A mentira não é apenas um pecado, como diz a Bíblia: “Seja, porém, o vosso falar: Sim, sim; Não, não; porque o que passa disto é de procedência maligna.” (Mateus 5:37), mas uma afronta à própria natureza de Deus que é a Verdade: Disse-lhe Jesus: “Eu sou o caminho, e a verdade e a vida; ninguém vem ao Pai, senão por mim.” (João 14:6). Enquanto que muitos pecados são primeiramente horizontal (contra o nosso próximo) a mentira é um pecado na vertical (contra Deus).

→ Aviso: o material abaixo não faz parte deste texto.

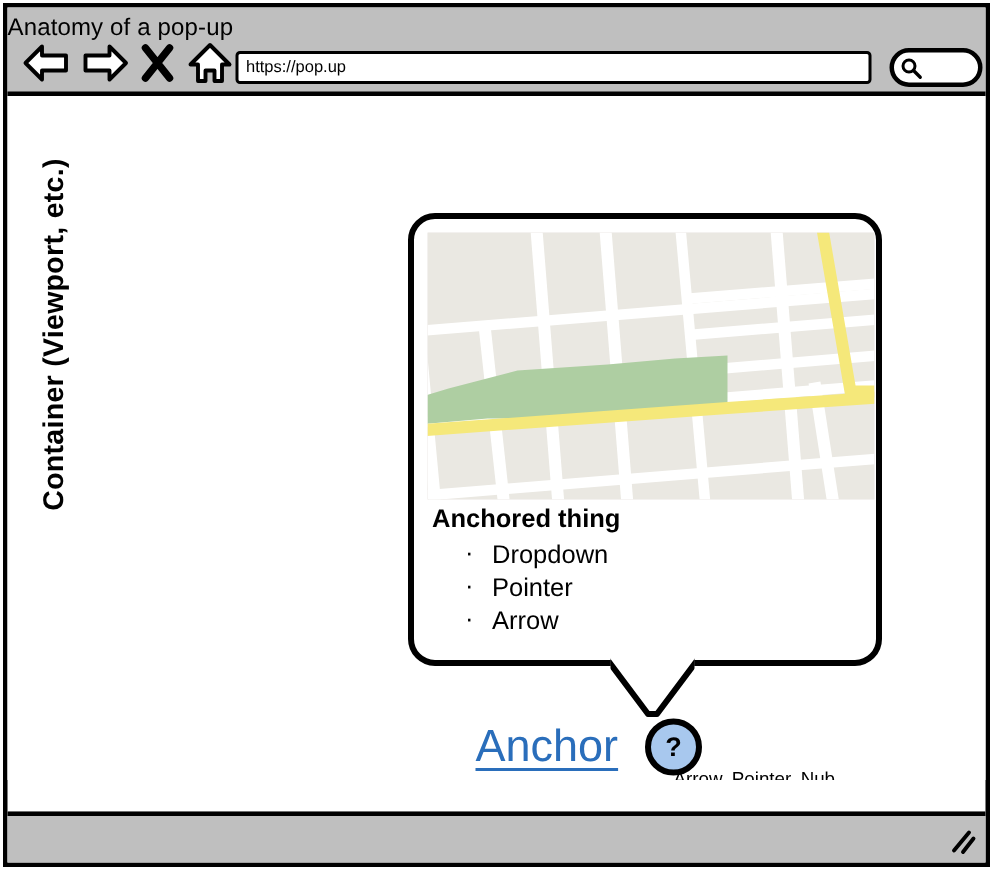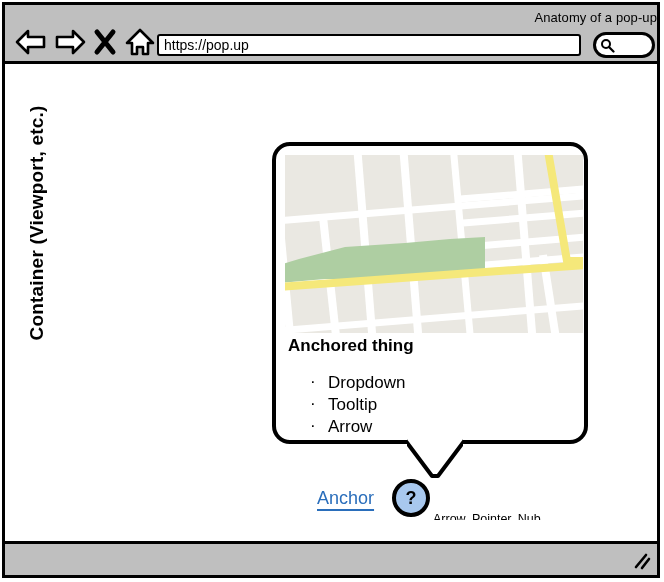--- a/index.html
+++ b/index.html
@@ -46,8 +46,8 @@
     top: 5px;
     left: 0;
     width: 100%;
-    text-align: right;
-    font-size: 13px;
+    text-align: left;
+    font-size: 16px;
     color: #000;
     letter-spacing: 0.1px;
   }

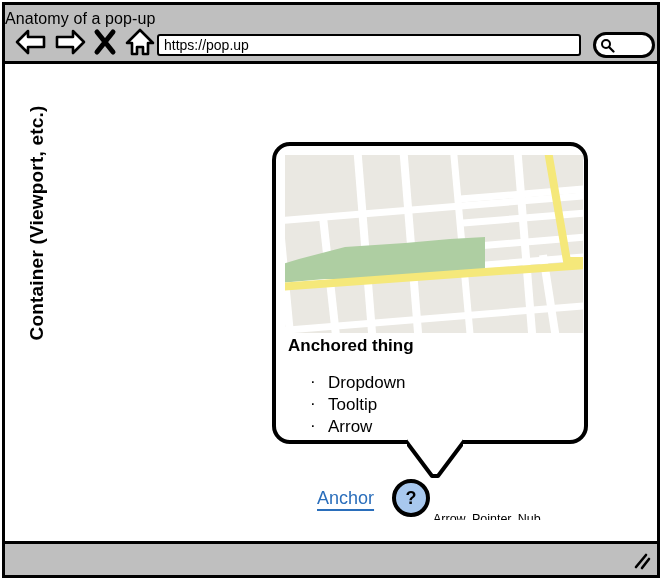--- a/index.html
+++ b/index.html
@@ -82,7 +82,7 @@
     align-items: center;
   }
   .url-text {
-    font-size: 14px;
+    font-size: 11px;
     color: #000;
     white-space: nowrap;
     overflow: hidden;

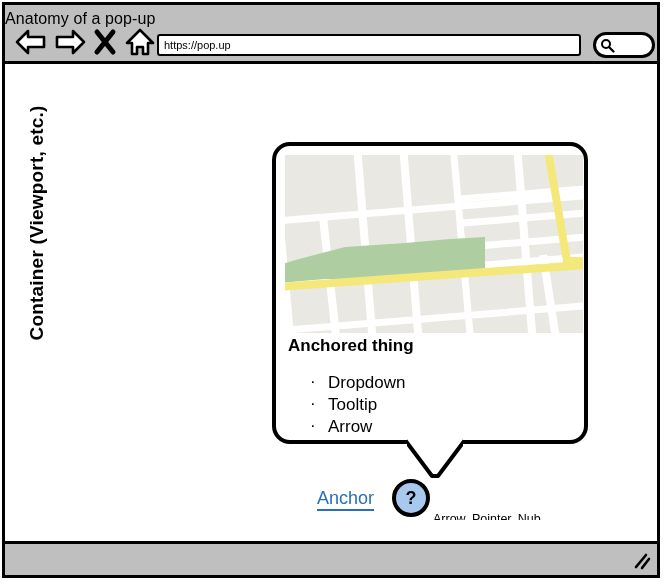--- a/index.html
+++ b/index.html
@@ -174,7 +174,7 @@
     font-size: 17px;
     font-weight: bold;
     color: #000;
-    margin: 0 0 16px 0;
+    margin: 0 0 3px 0;
   }
   .popup-list {
     list-style: none;

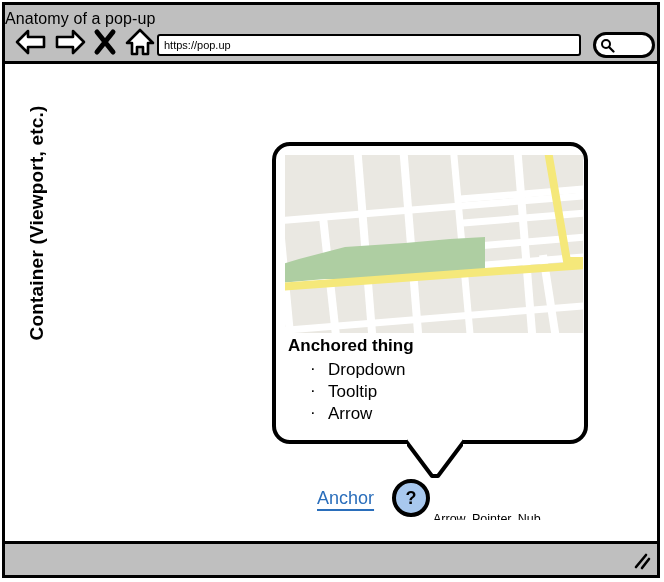--- a/index.html
+++ b/index.html
@@ -358,7 +358,7 @@
               </li>
               <li>
                 <span class="bullet">·</span>
-                <span>Tooltip</span>
+                <span>Pointer</span>
               </li>
               <li>
                 <span class="bullet">·</span>

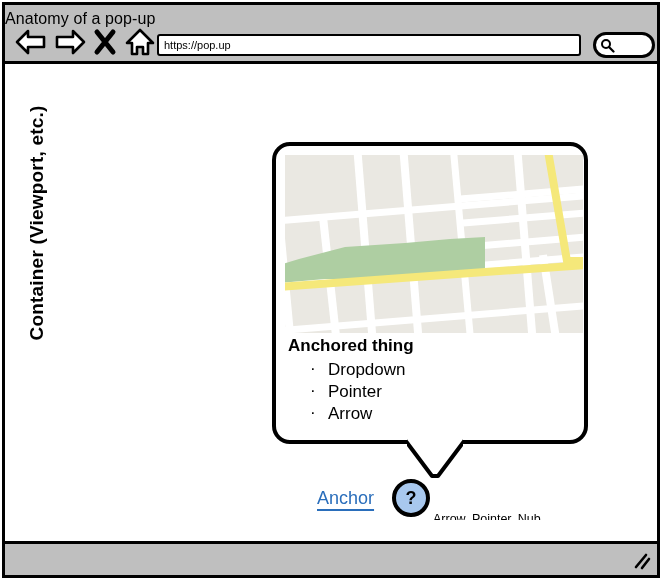--- a/index.html
+++ b/index.html
@@ -225,7 +225,7 @@
     gap: 18px;
   }
   .anchor-link {
-    font-size: 18px;
+    font-size: 30px;
     color: #2a6ebb;
     text-decoration: underline;
     text-underline-offset: 5px;

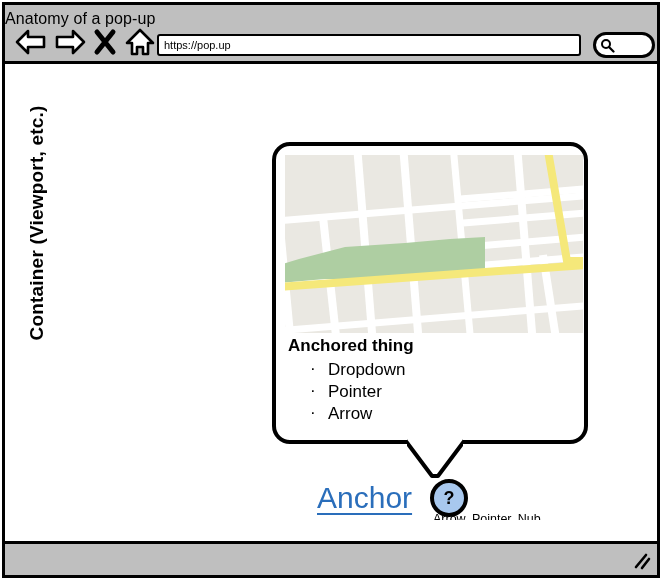--- a/index.html
+++ b/index.html
@@ -208,7 +208,7 @@
 
   .nub-label {
     position: absolute;
-    left: 428px;
+    left: 444px;
     top: 448px;
     font-size: 12.5px;
     color: #000;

A mentira é uma resistência a obra de Cristo em nossas vidas, a Escritura diz: “E conhecereis a verdade, e a verdade vos libertará.” (João 8:32). Sabemos que o mundo afunda em toda sorte de engano, como escreveu o Profeta Jeremias: “A tua habitação está no meio do engano…” (Jeremias 9:6). Entretanto, somos convidado pela Palavra da Verdade (2 Coríntios 6:7) a resistir o fluxo deste mundo caído.

… mentira e teologia.

Estamos rodeados por igrejas para as quais o que menos importa é uma teologia com base na verdade, não só uma teologia mas toda a praxis religiosa está impregnada de engano teológico. Na realidade, para muitos pouco importa a verdade teológica, o que importa é se aparentemente as coisas estão a dar certo, como por exemplo, se há resultados numéricos ou boa receptividade pelos descrentes.

A realidade é que a verdade já deixou há algum tempo de ser um valor fundamental na prática teológica. Em lugar da verdade, impera o engano. A Palavra de Deus é torcida de maneira a adequar-se aos padrões do mundo ou adequar-se aos interesses escusos daqueles que procuram se beneficiar da fé. Dietrich Bonhoeffer declara que nos encontramos com não mais do que com um ídolo, se através do texto (bíblico) encontramos o que está de acordo connosco mesmo.

… perguntas para reflexão.

Como escritores, como podemos lidar com a concorrência desleal com aquela literatura que promove o engano e a mentira teológica?
Como lidar com a falta de oportunidades para publicações de obras que promovem a verdade?
Devemos entrar no campo apologético e confrontar textos que promovem a mentira e o engano?
Como enfrentar a realidade dos púlpitos que já cederam à mentira, mas que atraem as pessoas, algumas dos quais nossas ovelhas?
Qual o compromisso teológico que devemos assumir ao escrevermos sobre teologia?